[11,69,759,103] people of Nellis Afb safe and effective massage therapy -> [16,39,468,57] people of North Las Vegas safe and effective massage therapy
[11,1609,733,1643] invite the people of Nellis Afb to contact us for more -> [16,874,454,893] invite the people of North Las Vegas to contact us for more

+===+

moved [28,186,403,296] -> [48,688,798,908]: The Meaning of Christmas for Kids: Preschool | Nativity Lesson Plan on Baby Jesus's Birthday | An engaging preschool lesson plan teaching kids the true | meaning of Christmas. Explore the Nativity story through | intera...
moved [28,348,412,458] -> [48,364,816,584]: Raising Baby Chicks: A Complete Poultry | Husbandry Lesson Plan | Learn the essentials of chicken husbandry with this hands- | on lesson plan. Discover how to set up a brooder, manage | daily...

+===+

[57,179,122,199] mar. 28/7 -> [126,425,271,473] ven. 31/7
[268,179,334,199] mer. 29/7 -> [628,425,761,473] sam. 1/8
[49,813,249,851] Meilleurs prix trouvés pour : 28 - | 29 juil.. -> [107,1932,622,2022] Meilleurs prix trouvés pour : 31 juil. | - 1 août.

+===+

- What to produce:
Once you have found every line in the listing that holds the string "North", copy each of them.

- Answer to this problem:
[11,69,759,103] people of Nellis Afb safe and effective massage therapy -> [16,39,468,57] people of North Las Vegas safe and effective massage therapy
[11,1609,733,1643] invite the people of Nellis Afb to contact us for more -> [16,874,454,893] invite the people of North Las Vegas to contact us for more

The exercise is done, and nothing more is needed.